● Material to process:
···
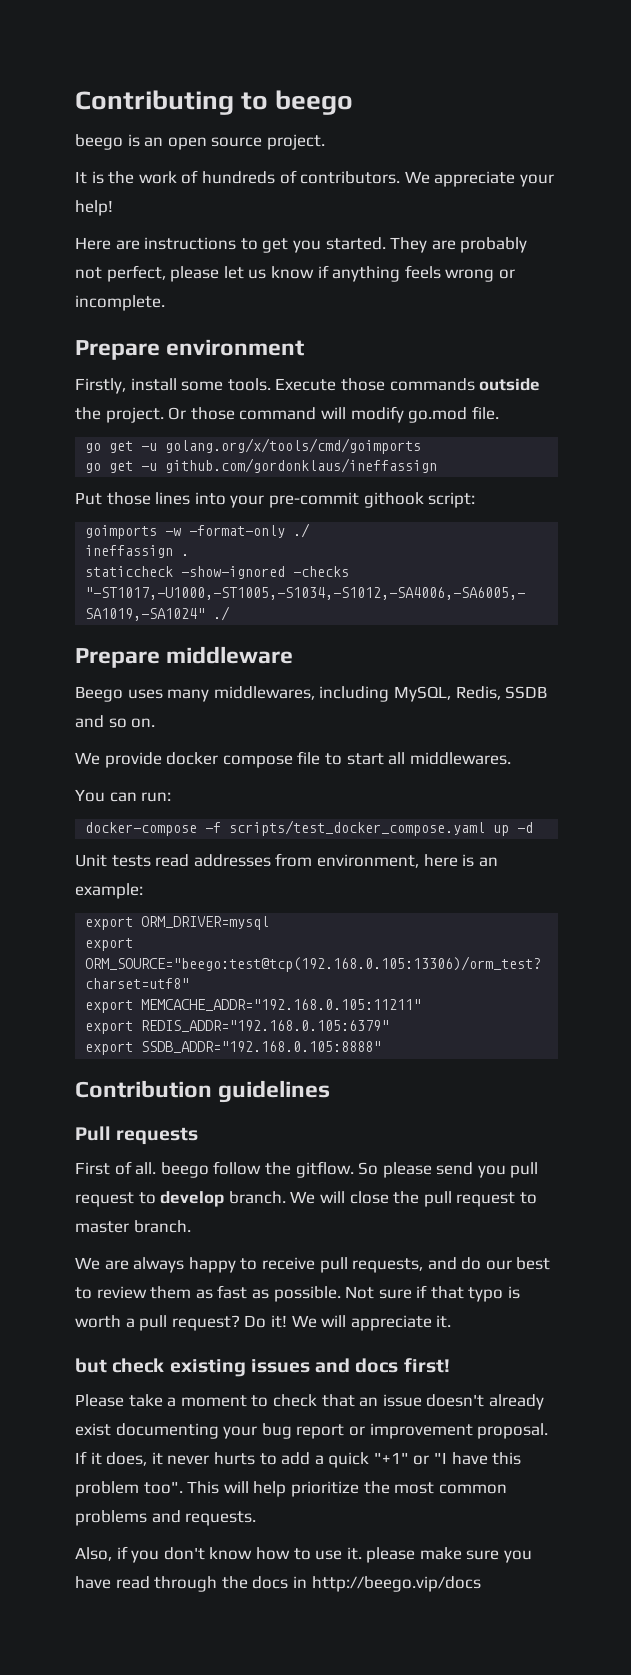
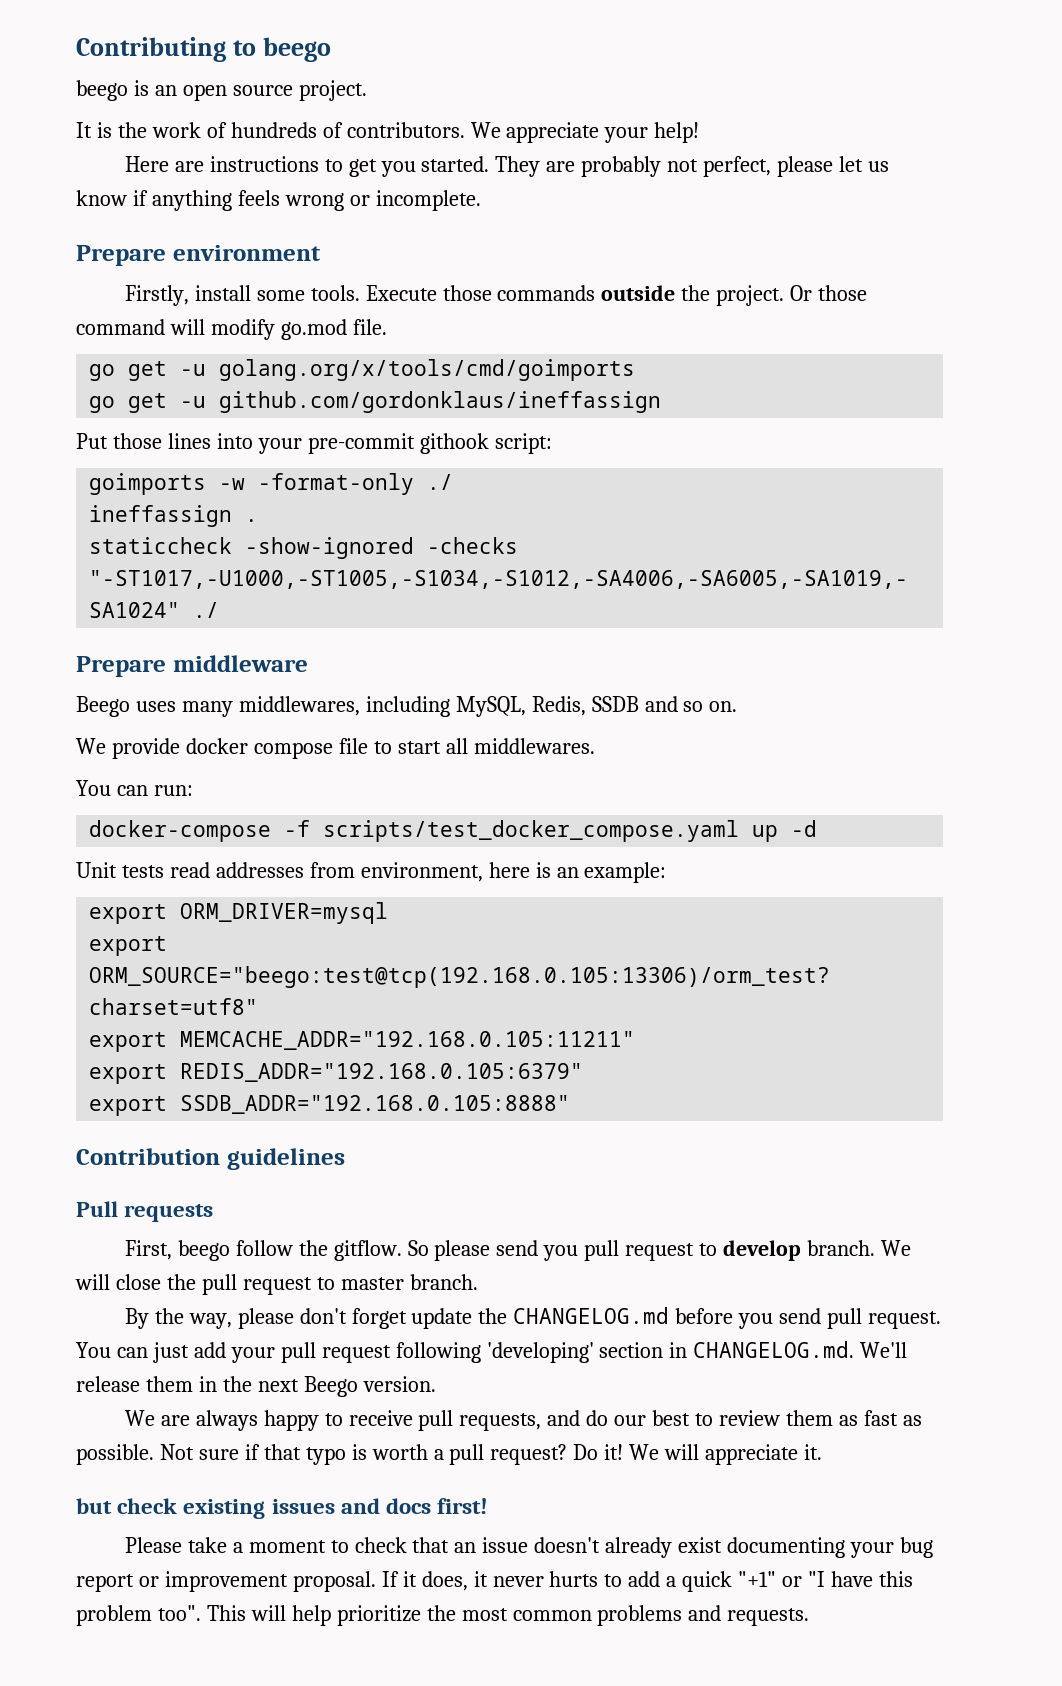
- First of all. beego follow the gitflow.
+ First, beego follow the gitflow.
+ By the way, please don't forget update the CHANGELOG.md before you send pull request. You can just add your pull request following 'developing' section in CHANGELOG.md. We'll release them in the next Beego version.
- Also, if you don't know how to use it. please make sure you have read through the docs in http://beego.vip/docs

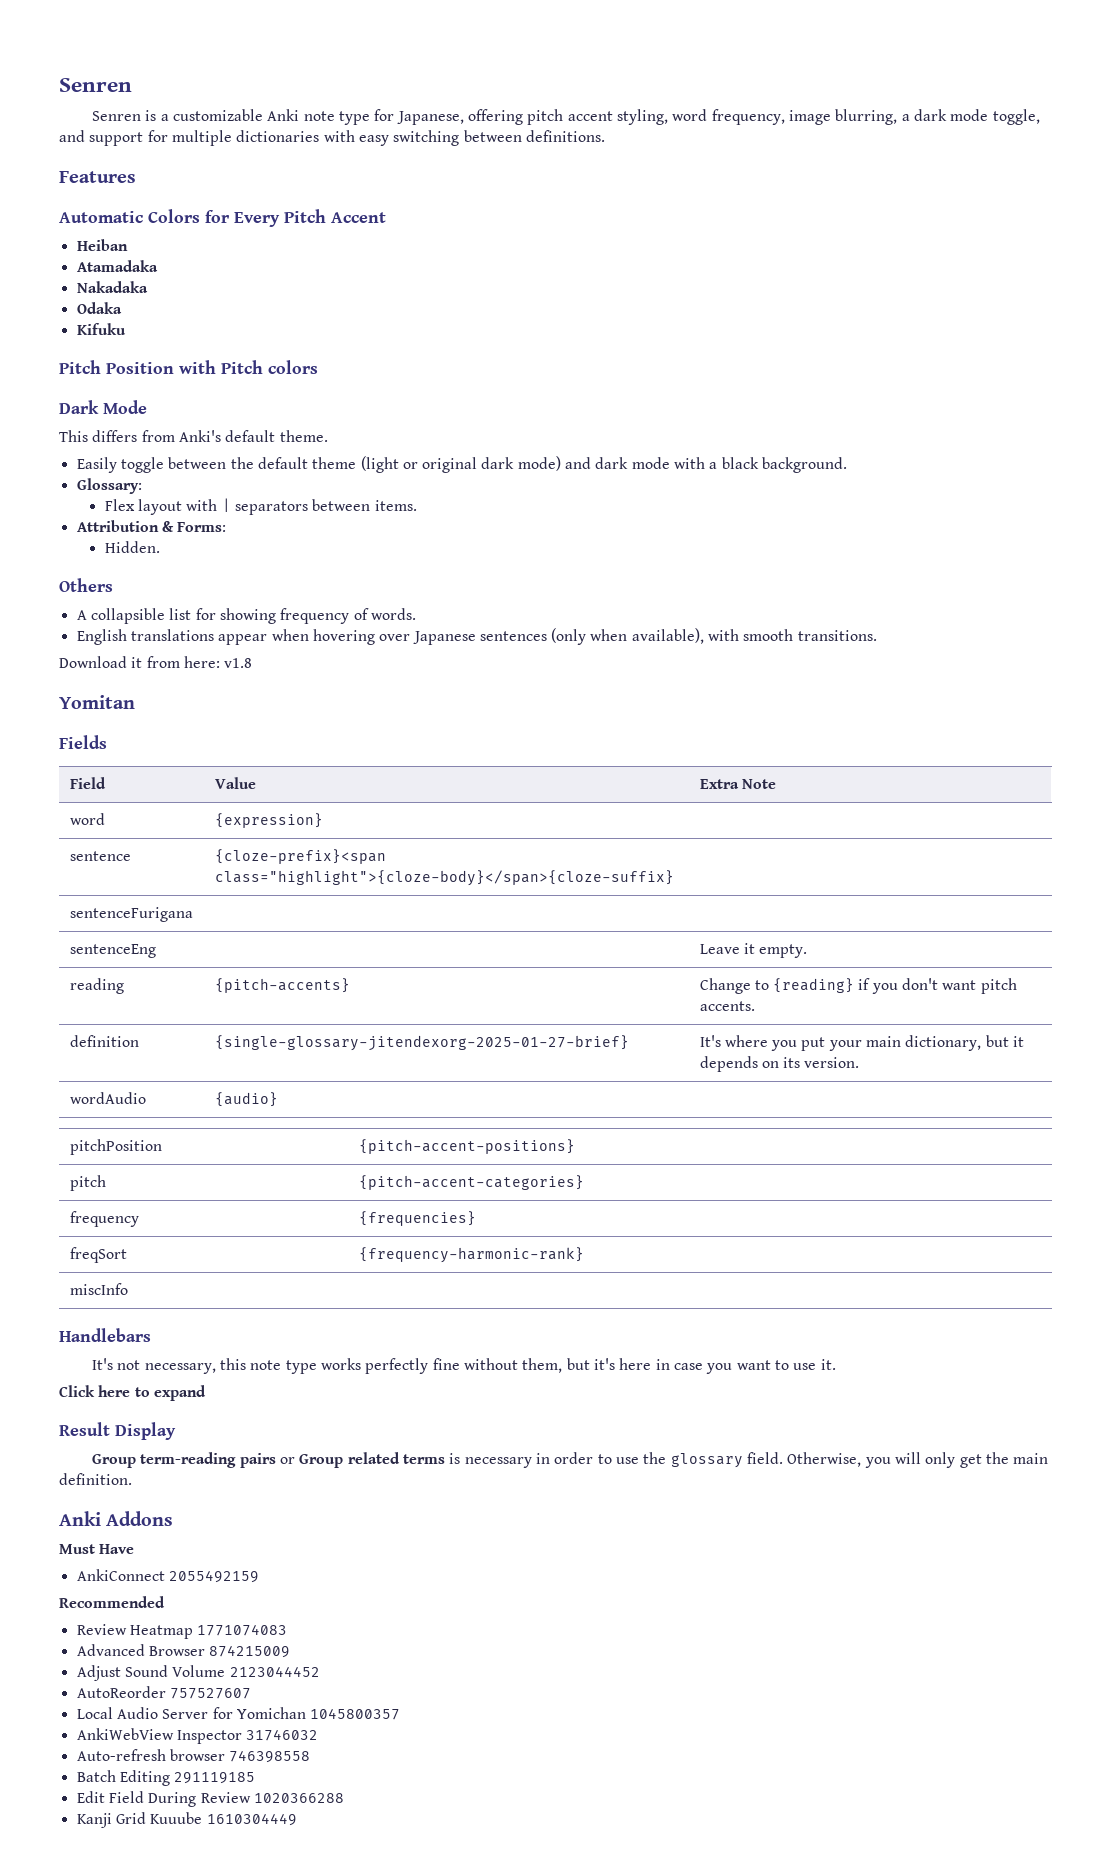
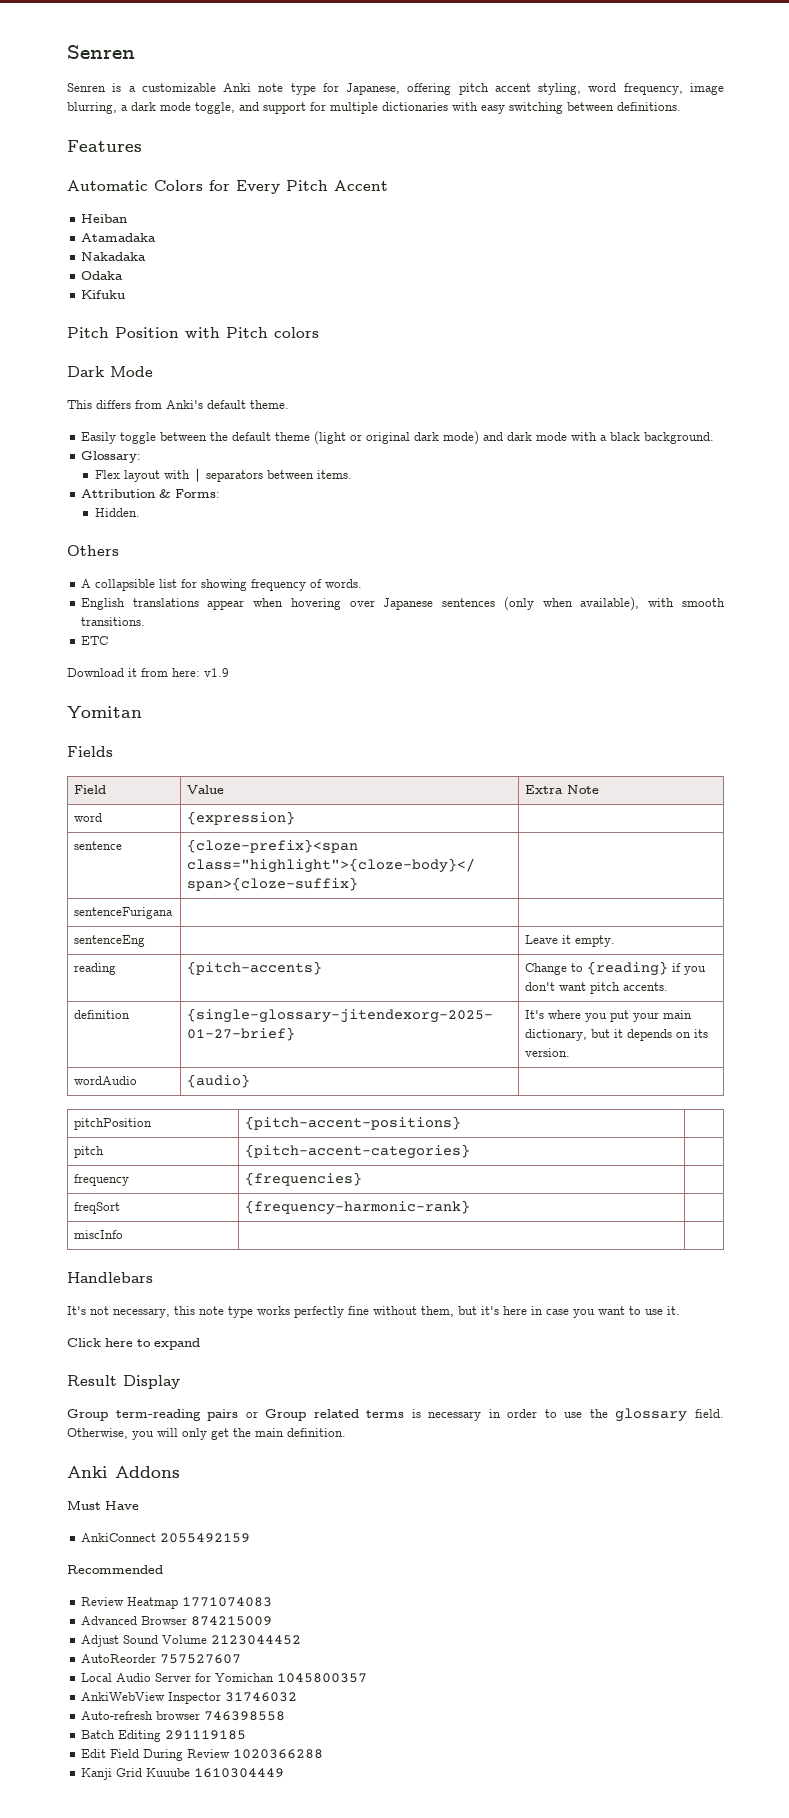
+ ETC
- Download it from here: v1.8
+ Download it from here: v1.9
···
● Work instruction: Every entry above should come back exactly as written, except for its pictures.

● Response box:
- First of all. beego follow the gitflow.
+ First, beego follow the gitflow.
+ By the way, please don't forget update the CHANGELOG.md before you send pull request. You can just add your pull request following 'developing' section in CHANGELOG.md. We'll release them in the next Beego version.
- Also, if you don't know how to use it. please make sure you have read through the docs in http://beego.vip/docs

+ ETC
- Download it from here: v1.8
+ Download it from here: v1.9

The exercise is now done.